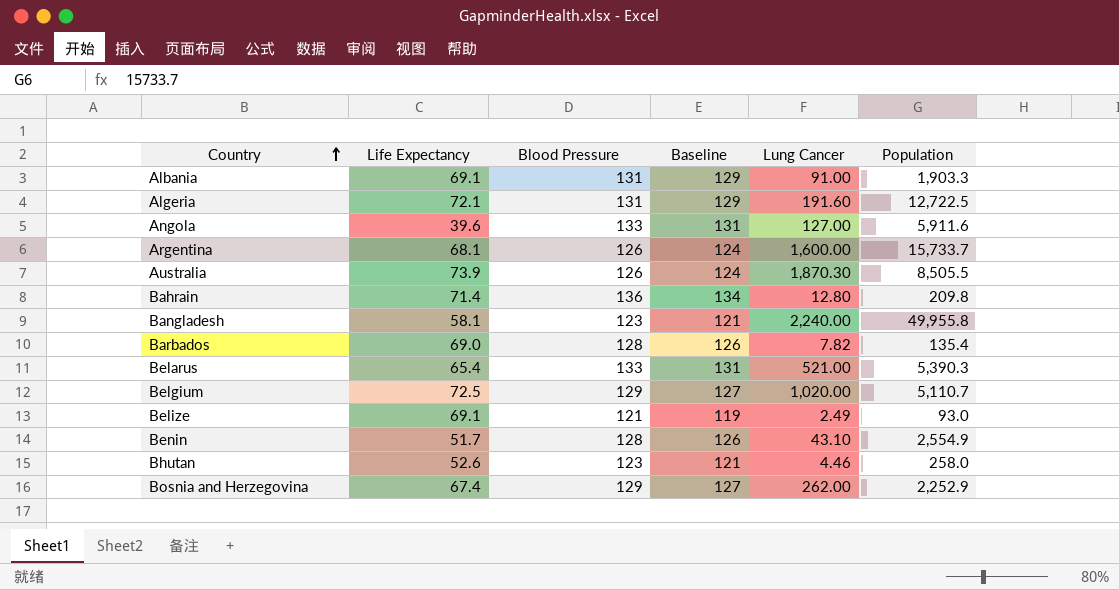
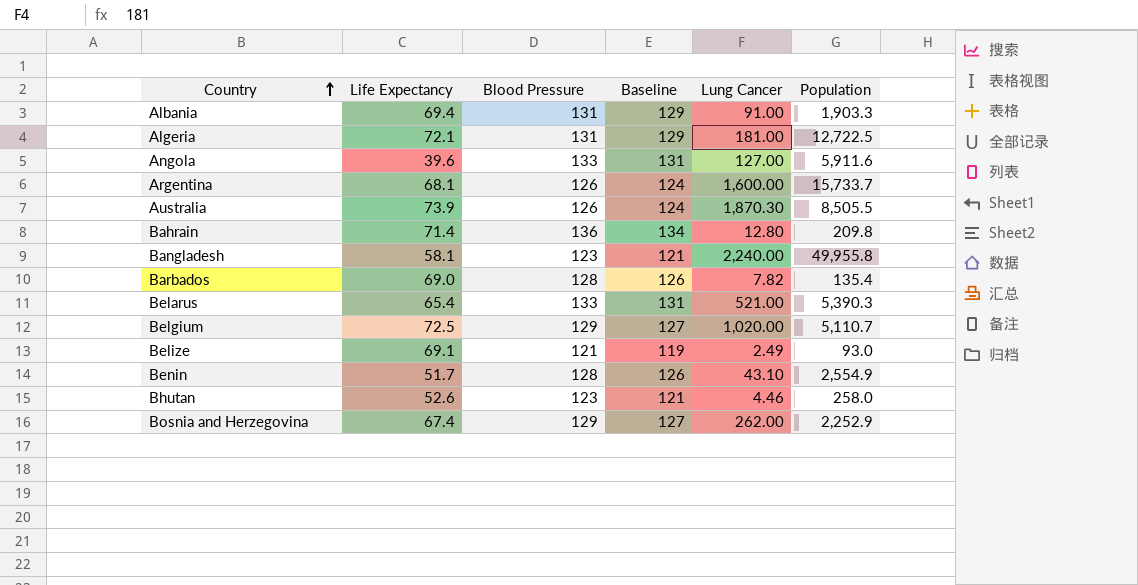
Albania | Life Expectancy: 69.1 -> 69.4
Algeria | Lung Cancer: 191.60 -> 181.00

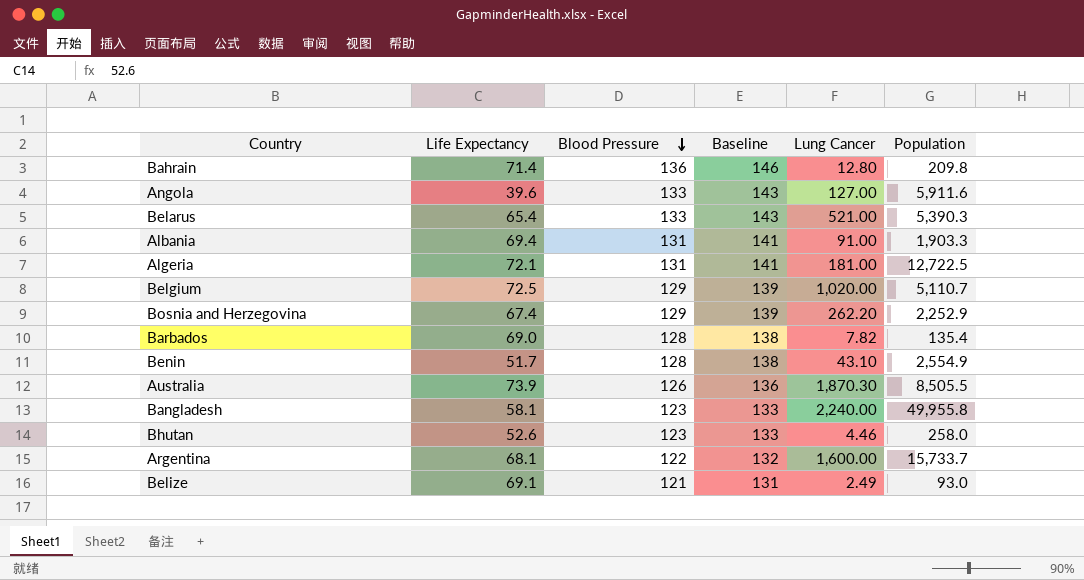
row order: Country ascending -> Blood Pressure descending
column Baseline | formula: [Blood Pressure] - 2 -> [Blood Pressure] + 10
Bosnia and Herzegovina | Lung Cancer: 262.00 -> 262.20
Argentina | Blood Pressure: 126 -> 122

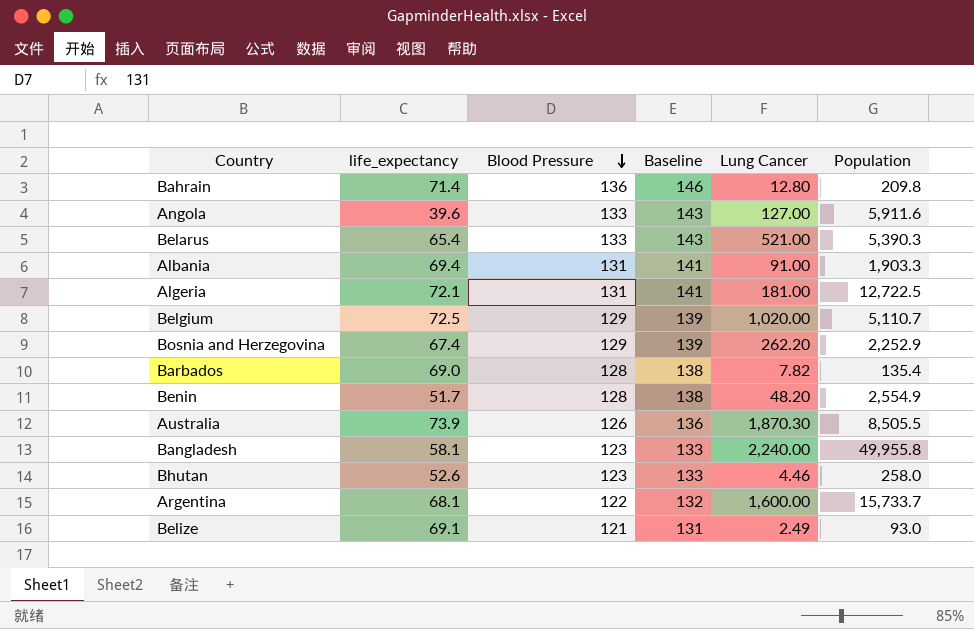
column name: Life Expectancy -> life_expectancy
Benin | Lung Cancer: 43.10 -> 48.20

════════════════

- Task to complete -
Exactly as written, please give again the lines from the beginning of the listing through the line containing "column name: Life", inclusive, without any pictures.

- Written answer -
Albania | Life Expectancy: 69.1 -> 69.4
Algeria | Lung Cancer: 191.60 -> 181.00

row order: Country ascending -> Blood Pressure descending
column Baseline | formula: [Blood Pressure] - 2 -> [Blood Pressure] + 10
Bosnia and Herzegovina | Lung Cancer: 262.00 -> 262.20
Argentina | Blood Pressure: 126 -> 122

column name: Life Expectancy -> life_expectancy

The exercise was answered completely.